Guided by a comprehensive Vegetation Management Plan adopted in 2019, over the past four years the club has actively restored natural vegetation in degraded areas, protected remnant bushland and dealt with problematic vegetation negatively impacting bushland and the golf playing areas. During this time member volunteers, who have grown in number from just four to 30, and Mount Lawley staff have reintroduced almost 9500 endemic trees, shrubs and groundcovers to the site.
Over the next seven years, the planting program will see the reintroduction of an additional 1700 trees and 17,500 shrubs and groundcovers, helping to restore much of the endemic vegetation that had been removed through historical clearing activities prior to the golf club occupying the land. As part of this ongoing work, Mount Lawley has developed a comprehensive flora species list with only endemic species now being planted on site. The extent of the work at Mount Lawley also extends to the preservation of local fauna.
The course provides a vital urban habitat for a diverse range of native animal species, among them the forest red-tailed black cockatoo and endangered Carnaby’s cockatoo. The club has recently installed the first round of owl boxes to provide safe nesting sites for owl species currently experiencing decline in the Perth area and has also mounted microbat boxes as roosting sites for bats found in the region.
The club is also proactive in the protection of the spectacular migratory Rainbow Bee-eater, and through the building and installation of special ‘Quenda bungalows’ is creating safe havens for the Southern Brown Bandicoot (Quenda) from predatory foxes and feral cats.
ASTMA Claude Crockford Sustainability and Environment Award winner Rod Tatt speaks after being presented the award during the National Turf Industry Awards dinner at Adelaide Oval.

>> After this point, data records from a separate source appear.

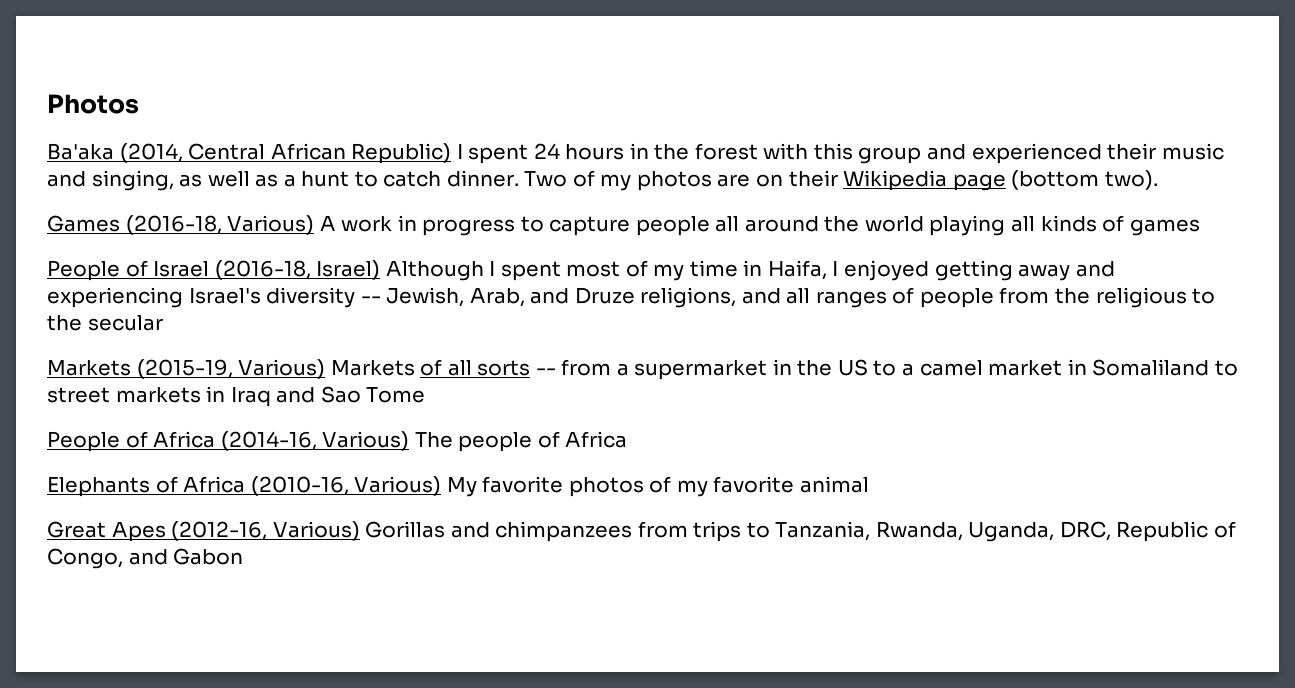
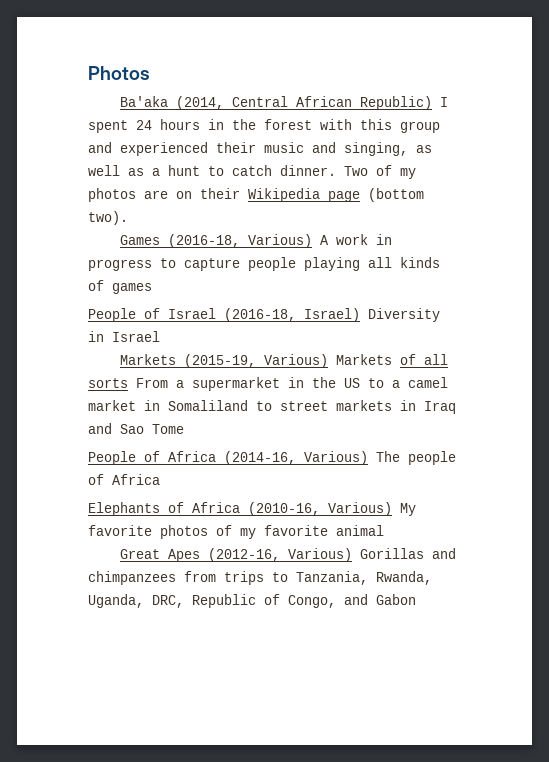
[715,216,924,232] all around the world -> (296, 264) none
[385,260,1115,281] [47,287,1216,308] [47,315,163,331] Although I spent most of my time in Haifa, I enjoyed getting away and experiencing Israel's diversity -- Jewish, Arab, and Druze religions, and all ranges of people from the religious to the secular -> [368,308,440,322] [88,331,160,342] Diversity in Israel
[535,359,612,376] -- from -> [136,378,168,388] From

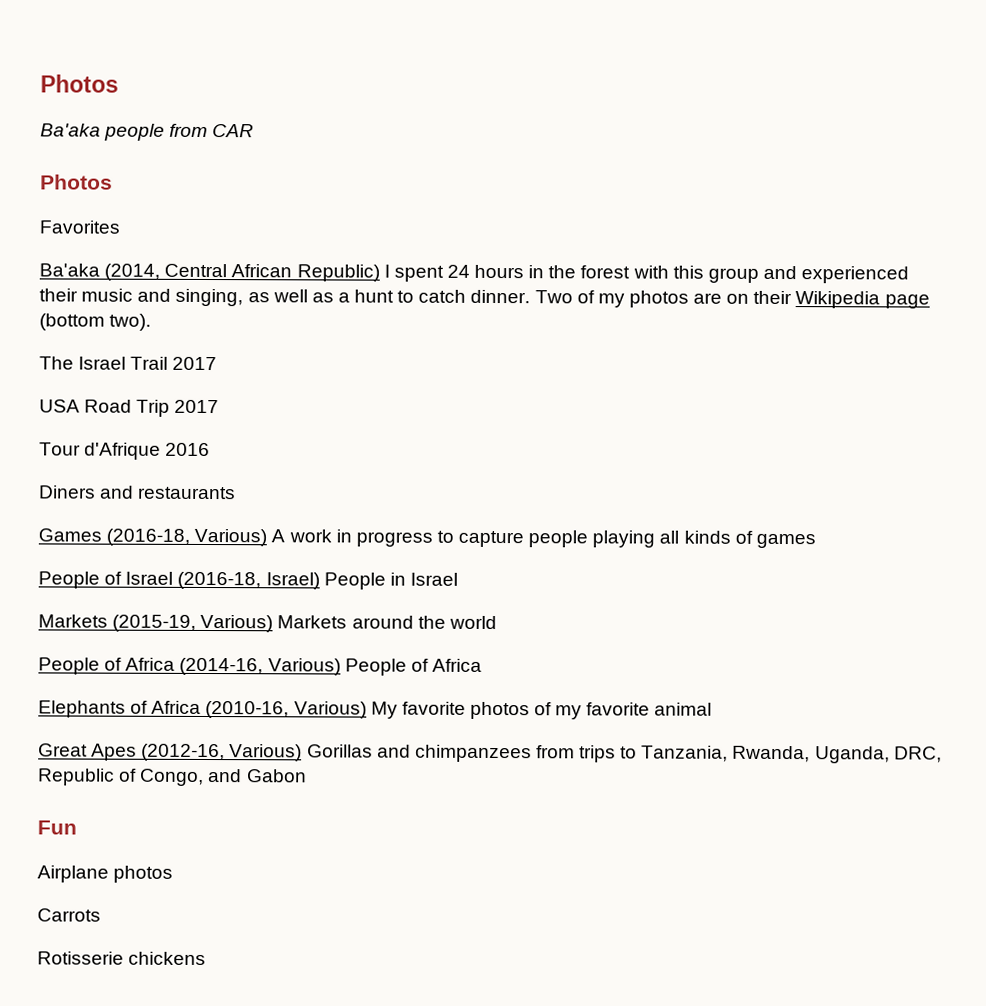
[88,66,150,80] Photos -> [40,74,119,93] [40,123,255,141] [40,174,113,190] [39,220,120,234] Photos // Ba'aka people from CAR // Photos // Favorites
(128, 218) none -> [39,356,218,371] [39,399,220,417] [39,442,211,460] [39,485,237,500] // The Israel Trail 2017 // USA Road Trip 2017 // Tour d'Afrique 2016 // Diners and restaurants
[368,308,440,322] Diversity -> [323,572,386,590] People
[399,354,448,365] [88,377,448,391] [88,400,456,414] [88,423,184,434] of all sorts From a supermarket in the US to a camel market in Somaliland to street markets in Iraq and Sao Tome -> [351,615,497,630] around the world
[376,451,456,465] The people -> [344,658,407,676] People
(416, 599) none -> [37,820,77,835] [37,865,174,883] [37,908,101,922] [37,951,207,966] // Fun // Airplane photos // Carrots // Rotisserie chickens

Overarching all of the work at Mount Lawley has been the club’s development of a document, released in 2022, which provides a focus for its environmental and sustainability efforts. Titled ‘Beyond the Fairways – Sustainability Strategy’, this publicly-communicated document demonstrates Mount Lawley’s commitment to the protection and sustainability of the existing natural environment. It’s aim is to create long-term sustainable outcomes for the club and broader community by restoring urban biodiversity, while also providing a sustainable and highly regarded golf course for generations to come.

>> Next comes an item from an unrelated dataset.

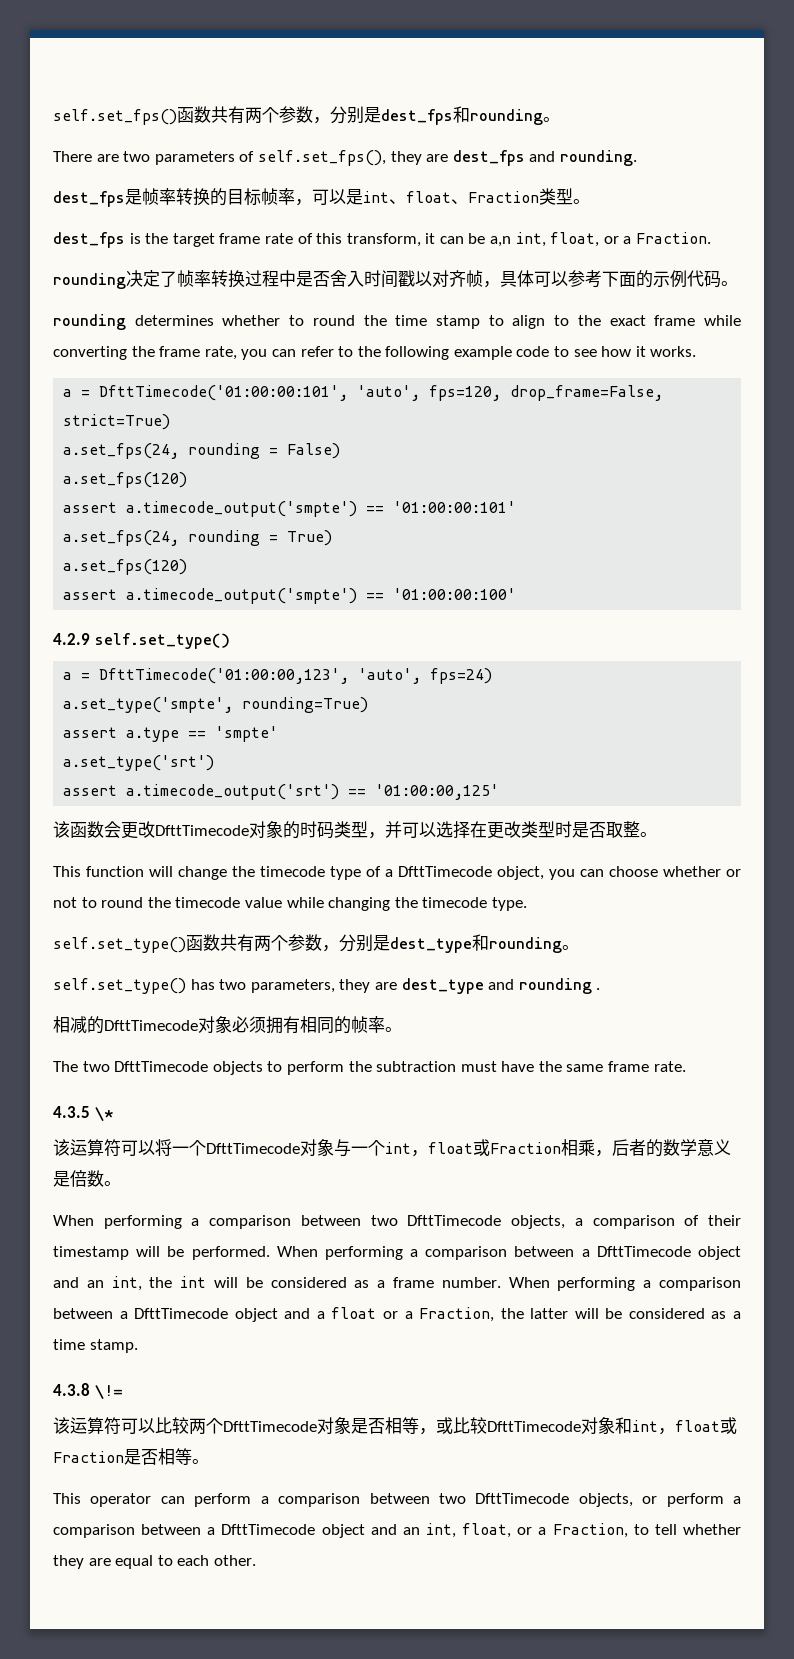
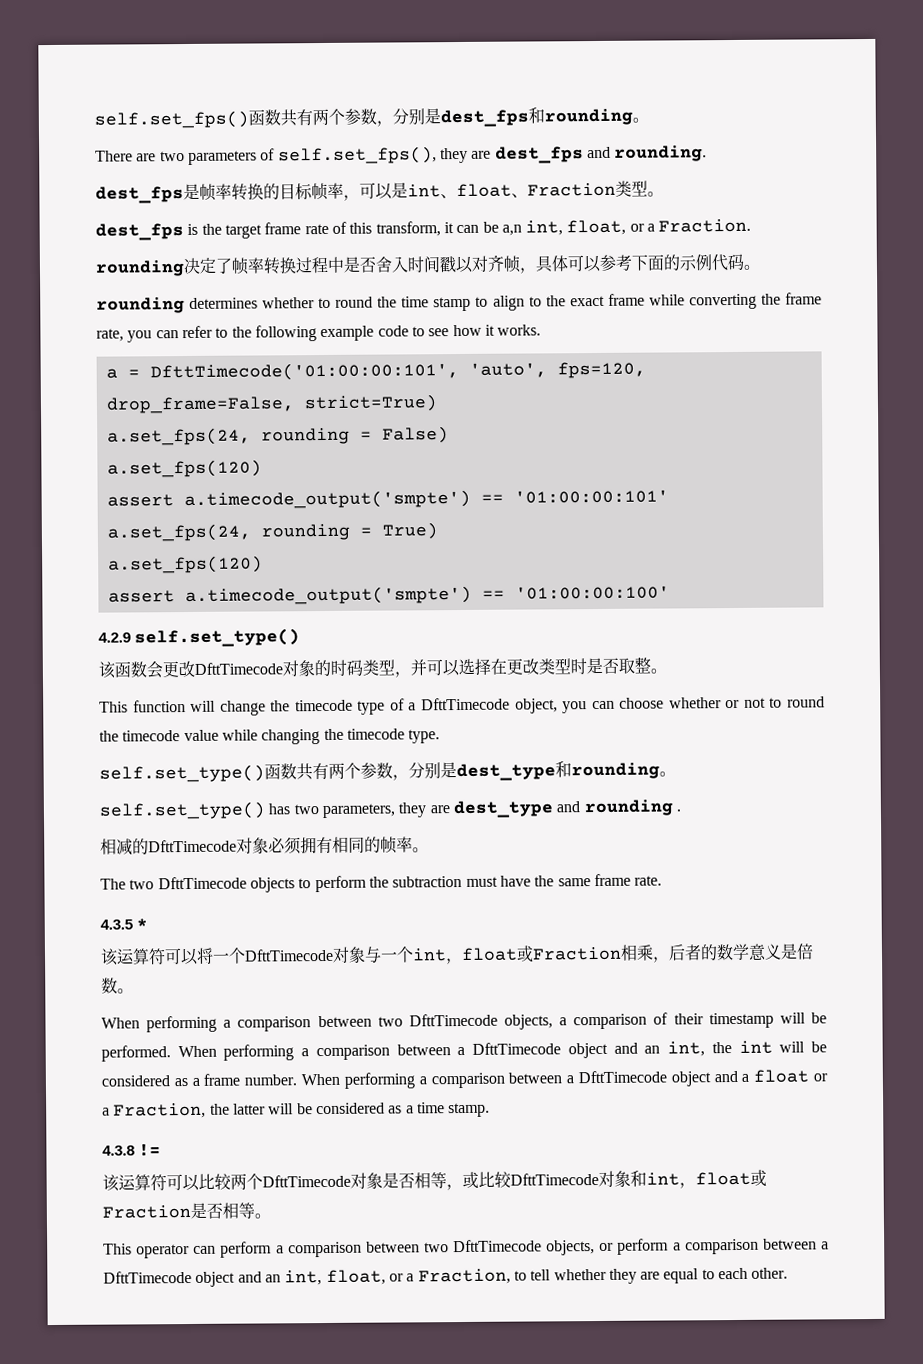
[63,668,493,684] [63,697,369,713] [63,726,279,742] [63,755,215,771] [63,784,500,800] // a = DfttTimecode('01:00:00,123', 'auto', fps=24) // a.set_type('smpte', rounding=True) // assert a.type == 'smpte' // a.set_type('srt') // assert a.timecode_output('srt') == '01:00:00,125' -> (301, 638) none
[94,1107,113,1121] \* -> [136,918,149,930] *
[94,1385,123,1399] \!= -> [138,1143,162,1157] !=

As well as steering the club along its journey to improved environmental management and sustainability, Tatt has also played a key role in Mount Lawley’s current greens replacement program. Under the auspices of OCM Golf, last July the club embarked on the first stage of the project which will see all greens reconstructed and converted to 007 creeping bentgrass over the coming years.
Stage one works focussed on greens 1, 7, 8 and 11 which were successfully opened in February 2023. Starting July 2023, a further eight greens will be reconstructed as part of Stage 2 works, with the remaining eight greens to be completed as part of Stage 3 in 2024.